Une explosion de joie et des foulards verts qui tournoient en l'air. À l'annonce de la décision, les centaines de militantes réunies devant le palais de justice de Bogota exaltent. Depuis ce lundi, en Colombie, il est légal d'avorter jusqu'à 24 semaines de gestation, soit 6 mois, quelque soit le motif. Une décision de la Cour constitutionnelle qui prend effet immédiatement.

À quelques pas de là, en agitant des drapeaux bleus, les opposants à l'IVG manifestent leur désarroi, notamment en organisant des prières dans les rues. Ils sont notamment soutenu par le président conservateur Ivan Duque. La décision de la Cour constitutionnelle est historique dans un pays très catholique et encore fortement divisé sur la question.

Grand écart

Par cet arrêt, la Colombie fait un grand écart. Elle passe de la catégorie des pays les plus restrictifs en la matière à un pays très progressiste. Jusque-là, l'IVG n'était autorité qu'en cas de viol ou de danger pour la mère ou le fœtus. En dehors de ces exceptions, les femmes qui avortaient encouraient jusqu'à quatre ans et demi de prison. Cette ancienne loi prévoyait également l'objection de conscience pour les médecins qui ne voulaient pas pratiquer un IVG.

Aujourd'hui, "l'acte d'avortement ne sera punissable que s'il est pratiqué après la 24ème semaine de gestation", a déclaré la Cour constitutionnelle dans un communiqué. À titre de comparaison, en France, les députés doivent adopter ce mercredi une proposition de loi allongeant de 12 à 14 semaines le délai pour avorter.

"Après le droit de vote, il s'agit de la décision historique la plus importante pour la vie, l'autonomie et le plein et égal épanouissement des femmes", s'est félicitée sur Twitter la maire de Bogota, Claudia Lopez.

Opposition présidentielle

Mais dans ce pays encore fortement influencé par l'Eglise catholique, la décision a provoqué un tollé. "Dans cette décision je pense qu'il y a des choses très complexes. La première, (le délai) de 24 semaines. Nous ne parlons pas d'une vie en gestation, mais d'une vie qui est déjà dans l'attente de naître", a dénoncé Ivan Duque, le président colombien. En novembre dernier, des affrontements entre les partisans de deux camps avaient éclaté en marge d'une manifestation.

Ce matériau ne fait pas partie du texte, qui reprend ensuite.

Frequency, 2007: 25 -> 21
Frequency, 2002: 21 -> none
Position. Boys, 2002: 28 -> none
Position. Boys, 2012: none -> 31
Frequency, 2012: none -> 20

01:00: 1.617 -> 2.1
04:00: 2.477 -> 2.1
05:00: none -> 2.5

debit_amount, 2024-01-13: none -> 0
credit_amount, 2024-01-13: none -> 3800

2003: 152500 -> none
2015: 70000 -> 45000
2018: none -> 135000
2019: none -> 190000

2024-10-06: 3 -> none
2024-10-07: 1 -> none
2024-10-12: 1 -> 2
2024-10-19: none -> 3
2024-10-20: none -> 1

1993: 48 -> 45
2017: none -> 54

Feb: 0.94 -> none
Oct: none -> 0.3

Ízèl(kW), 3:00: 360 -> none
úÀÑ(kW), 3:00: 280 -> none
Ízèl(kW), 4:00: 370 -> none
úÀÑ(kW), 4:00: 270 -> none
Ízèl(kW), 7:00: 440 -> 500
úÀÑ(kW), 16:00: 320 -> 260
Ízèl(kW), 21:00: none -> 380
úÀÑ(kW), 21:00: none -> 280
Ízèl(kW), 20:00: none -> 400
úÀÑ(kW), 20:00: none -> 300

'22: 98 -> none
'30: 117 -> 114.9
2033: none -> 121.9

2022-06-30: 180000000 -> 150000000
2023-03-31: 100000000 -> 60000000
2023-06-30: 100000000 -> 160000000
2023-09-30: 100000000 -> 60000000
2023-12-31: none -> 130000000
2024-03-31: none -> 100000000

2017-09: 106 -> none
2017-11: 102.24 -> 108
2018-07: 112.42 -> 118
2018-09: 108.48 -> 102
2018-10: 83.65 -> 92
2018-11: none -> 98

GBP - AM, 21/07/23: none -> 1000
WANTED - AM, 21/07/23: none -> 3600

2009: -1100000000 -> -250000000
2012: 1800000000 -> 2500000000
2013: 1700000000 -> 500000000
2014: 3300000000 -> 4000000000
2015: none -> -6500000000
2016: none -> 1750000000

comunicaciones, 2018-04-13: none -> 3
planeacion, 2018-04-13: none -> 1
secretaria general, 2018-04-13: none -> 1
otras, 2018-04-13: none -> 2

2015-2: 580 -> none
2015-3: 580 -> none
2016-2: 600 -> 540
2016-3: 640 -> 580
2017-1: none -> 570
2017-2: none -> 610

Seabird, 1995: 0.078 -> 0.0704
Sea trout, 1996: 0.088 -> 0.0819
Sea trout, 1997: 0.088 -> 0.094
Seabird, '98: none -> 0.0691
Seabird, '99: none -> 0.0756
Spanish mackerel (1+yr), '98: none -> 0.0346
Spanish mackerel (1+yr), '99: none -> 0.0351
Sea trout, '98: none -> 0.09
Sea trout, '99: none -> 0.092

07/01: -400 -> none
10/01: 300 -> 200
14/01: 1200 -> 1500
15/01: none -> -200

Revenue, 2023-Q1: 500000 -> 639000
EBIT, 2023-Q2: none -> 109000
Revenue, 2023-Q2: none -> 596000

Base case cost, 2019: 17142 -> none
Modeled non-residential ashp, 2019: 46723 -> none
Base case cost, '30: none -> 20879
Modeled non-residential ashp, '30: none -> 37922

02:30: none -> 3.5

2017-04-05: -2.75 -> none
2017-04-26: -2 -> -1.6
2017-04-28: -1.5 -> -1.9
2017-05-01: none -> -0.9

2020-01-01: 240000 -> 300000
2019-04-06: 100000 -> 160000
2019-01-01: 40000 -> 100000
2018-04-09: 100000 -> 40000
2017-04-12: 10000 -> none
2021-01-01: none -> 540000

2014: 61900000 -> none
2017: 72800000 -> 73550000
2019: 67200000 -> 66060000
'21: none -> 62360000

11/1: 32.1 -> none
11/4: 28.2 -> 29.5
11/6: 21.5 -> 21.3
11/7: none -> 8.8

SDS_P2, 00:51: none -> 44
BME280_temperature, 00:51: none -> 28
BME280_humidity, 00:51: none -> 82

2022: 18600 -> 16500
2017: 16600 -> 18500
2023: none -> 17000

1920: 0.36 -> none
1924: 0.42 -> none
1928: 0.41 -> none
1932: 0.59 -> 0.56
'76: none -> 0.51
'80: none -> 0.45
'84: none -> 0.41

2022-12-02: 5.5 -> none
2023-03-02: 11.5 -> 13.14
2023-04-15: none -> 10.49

Ce qui cristallise également les critiques: le fait que la décision n'ait pas été discutée au congrès mais lors d'un vote de la Cour constitutionnel, qui s'est prononcée par cinq voix contre quatre. Et le jeu était serré: tout dépendait du choix d’un magistrat remplaçant.

"Nous sommes face à une décision qui concerne l'ensemble de la société colombienne et cinq personnes ne peuvent proposer à la nation quelque chose d'aussi atroce que de permettre l'interruption d'une vie jusqu'à six mois de gestation", a poursuivi Ivan Duque.

Un continent en mutation

En général, dans ce pays, la Cour constitutionnelle est plus progressiste que les autres institutions. C'est notamment elle, en 2013, qui a autorisé le mariage pour les couple de même sexe.

La décision de lundi intervient dans un contexte de libéralisation de l'accès à l'IVG en Amérique latine, un continent très conservateur sur la question. L'avortement n'est légal qu'en Colombie, en Argentine, en Uruguay, à Cuba et au Guyana. Dans la plupart des cas, il est autorisé jusqu'à entre 12 et 14 semaines de grossesse. Ailleurs, il reste quasiment partout passible d'emprisonnement.